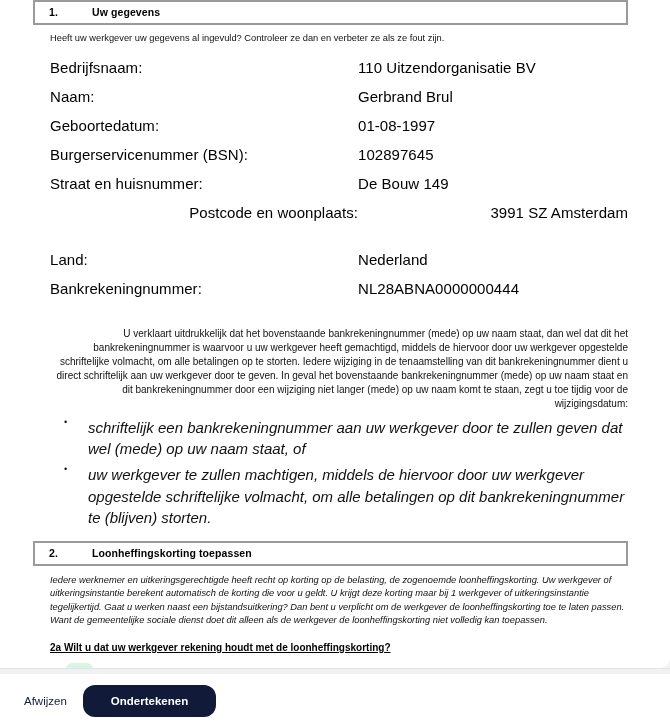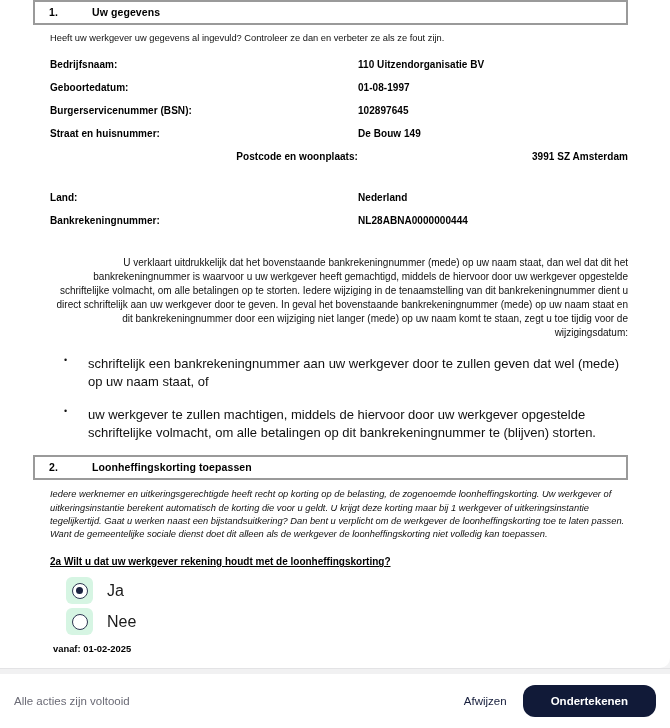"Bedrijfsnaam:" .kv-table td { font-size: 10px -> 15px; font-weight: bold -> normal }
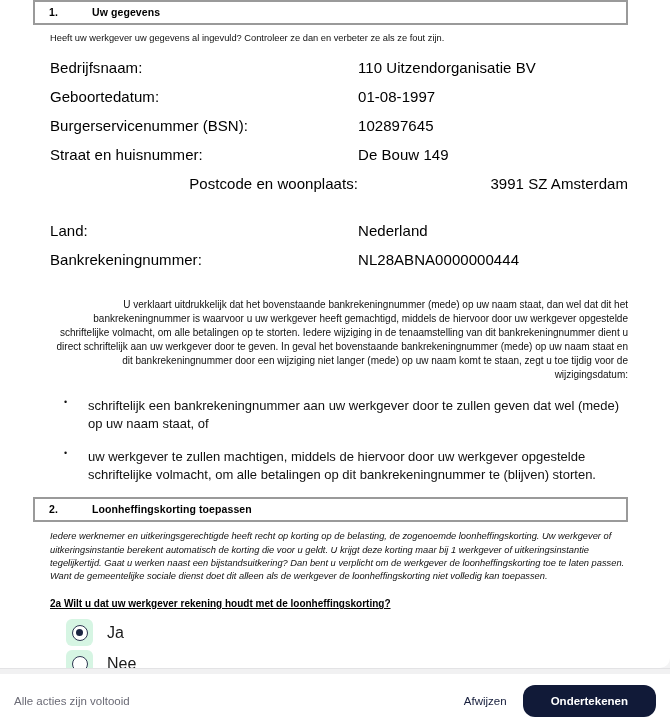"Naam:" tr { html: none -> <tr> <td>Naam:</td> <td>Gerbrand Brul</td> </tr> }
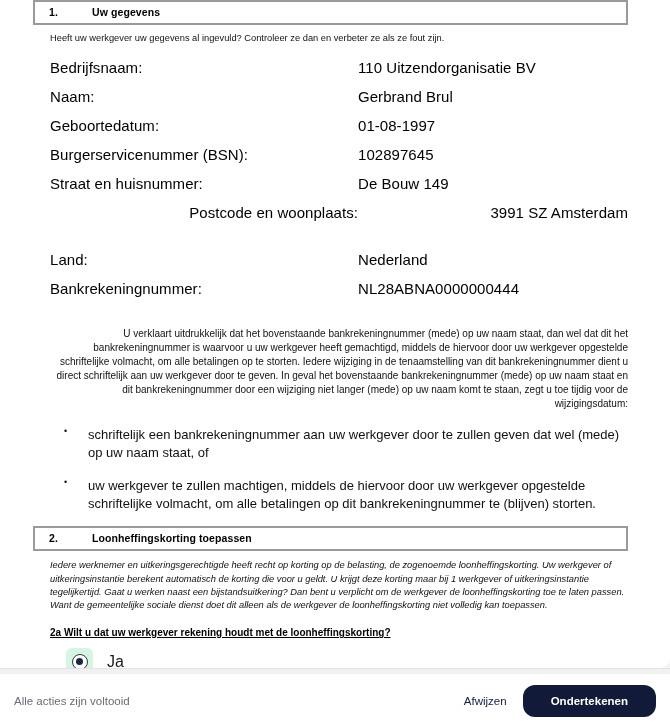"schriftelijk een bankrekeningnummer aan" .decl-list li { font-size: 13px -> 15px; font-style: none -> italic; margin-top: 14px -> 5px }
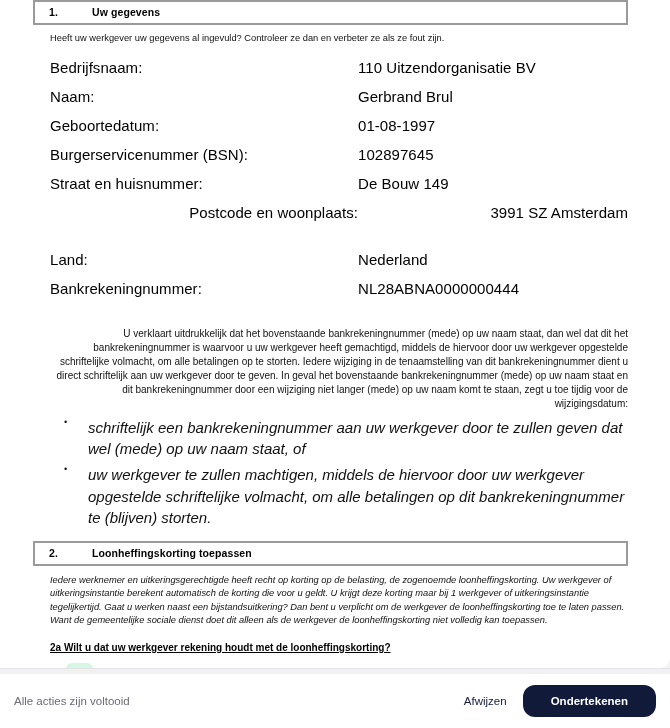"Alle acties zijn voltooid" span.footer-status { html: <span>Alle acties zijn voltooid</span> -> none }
■ ■ ■ ■ ■
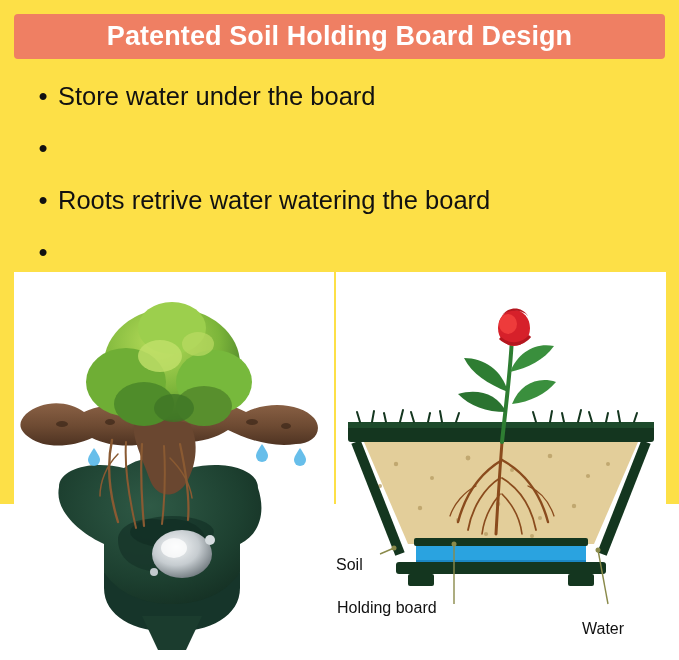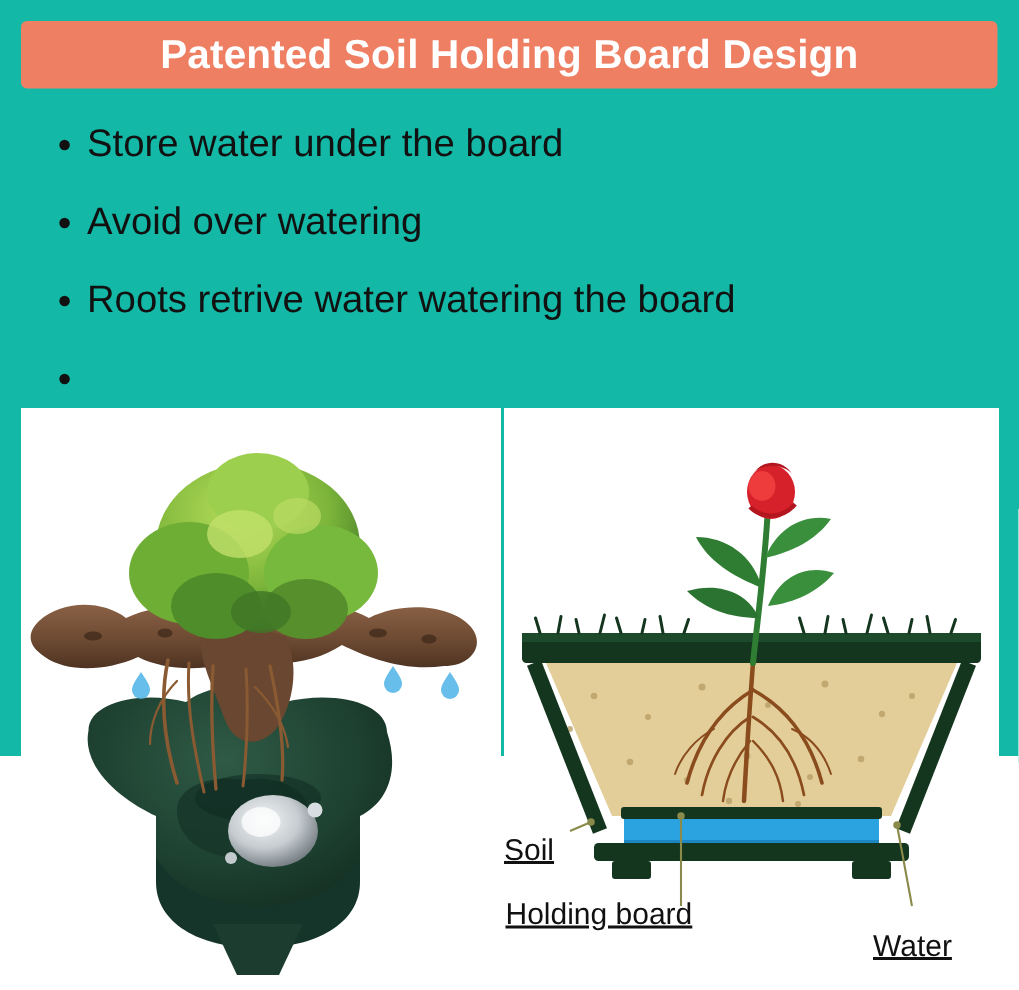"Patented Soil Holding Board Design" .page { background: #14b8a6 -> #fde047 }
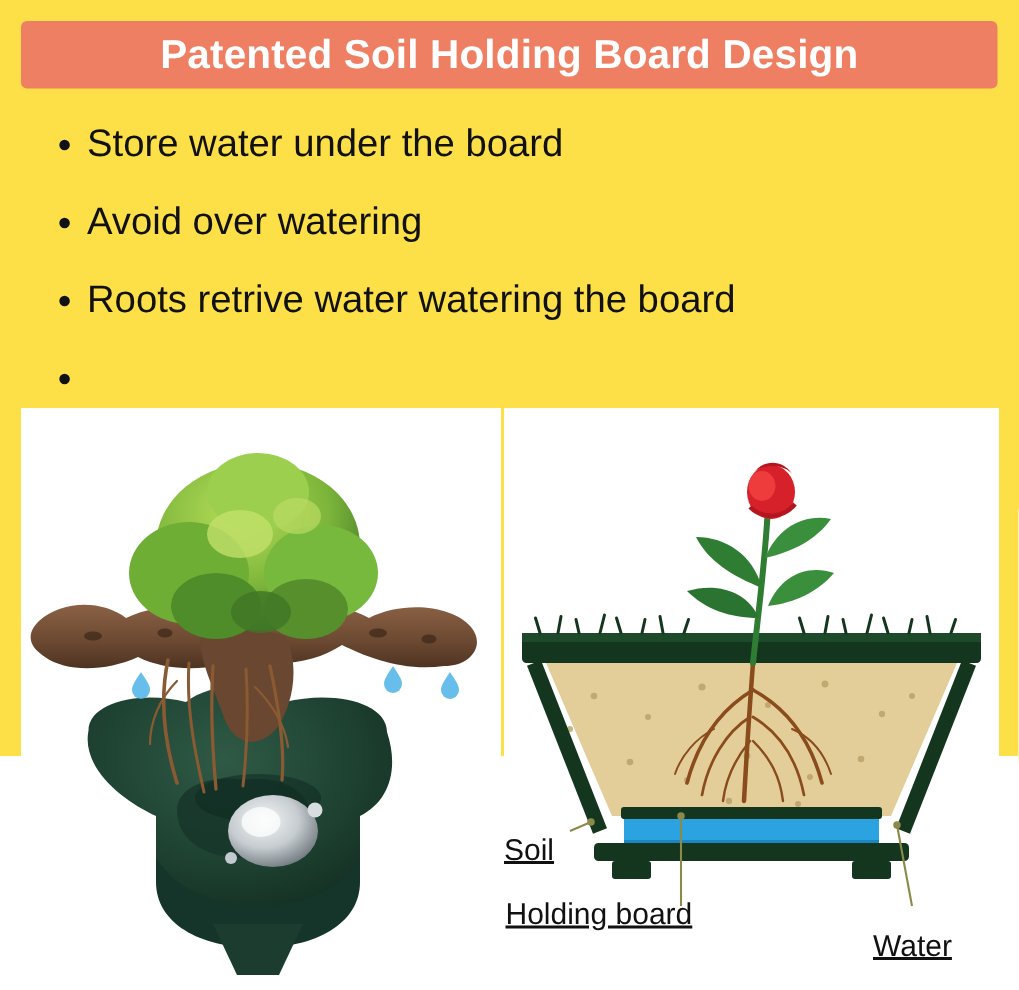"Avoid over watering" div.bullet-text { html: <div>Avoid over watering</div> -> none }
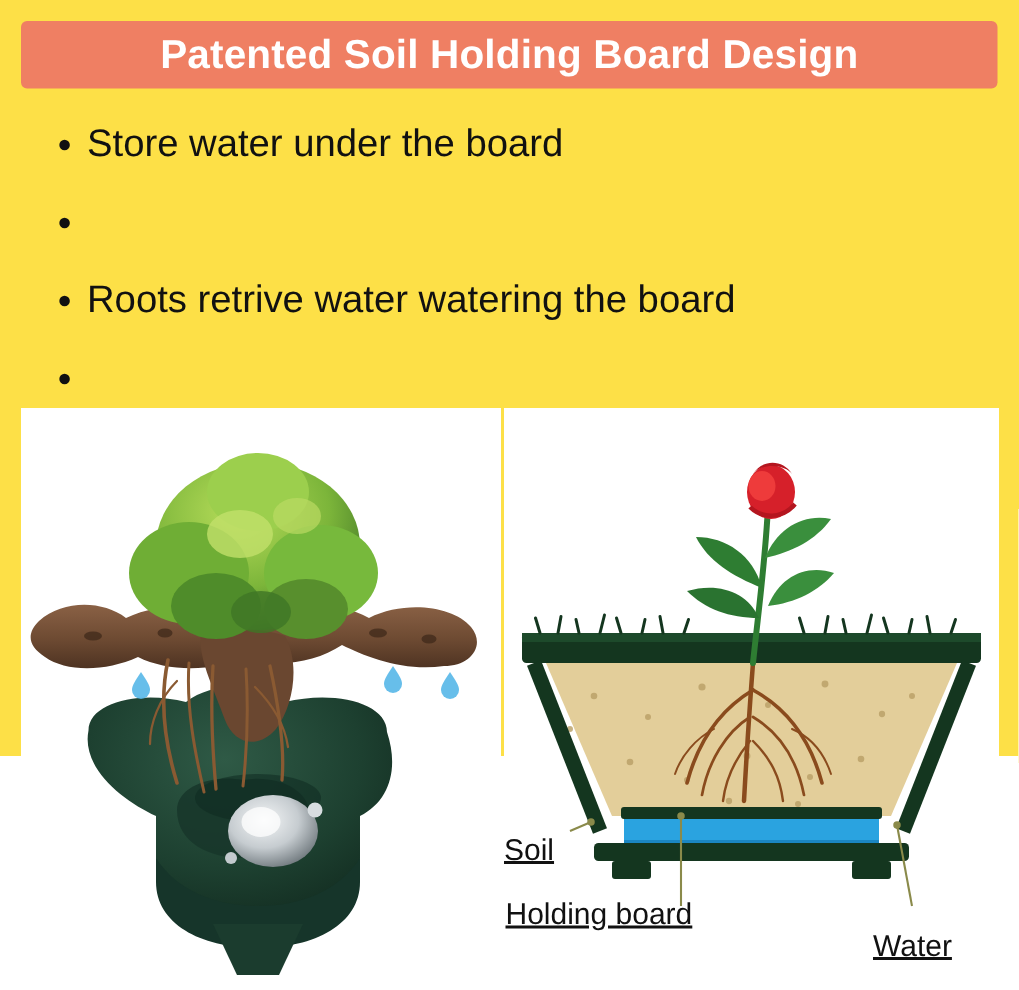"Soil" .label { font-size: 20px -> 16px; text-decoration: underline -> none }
■ ■ ■ ■ ■
Your reply is to be an exact repeat of the listing above from the line holding "html: none ->" down to the line holding "html: <span>Alle acties", ends included, pictures excluded.

"Naam:" tr { html: none -> <tr> <td>Naam:</td> <td>Gerbrand Brul</td> </tr> }
"schriftelijk een bankrekeningnummer aan" .decl-list li { font-size: 13px -> 15px; font-style: none -> italic; margin-top: 14px -> 5px }
"Alle acties zijn voltooid" span.footer-status { html: <span>Alle acties zijn voltooid</span> -> none }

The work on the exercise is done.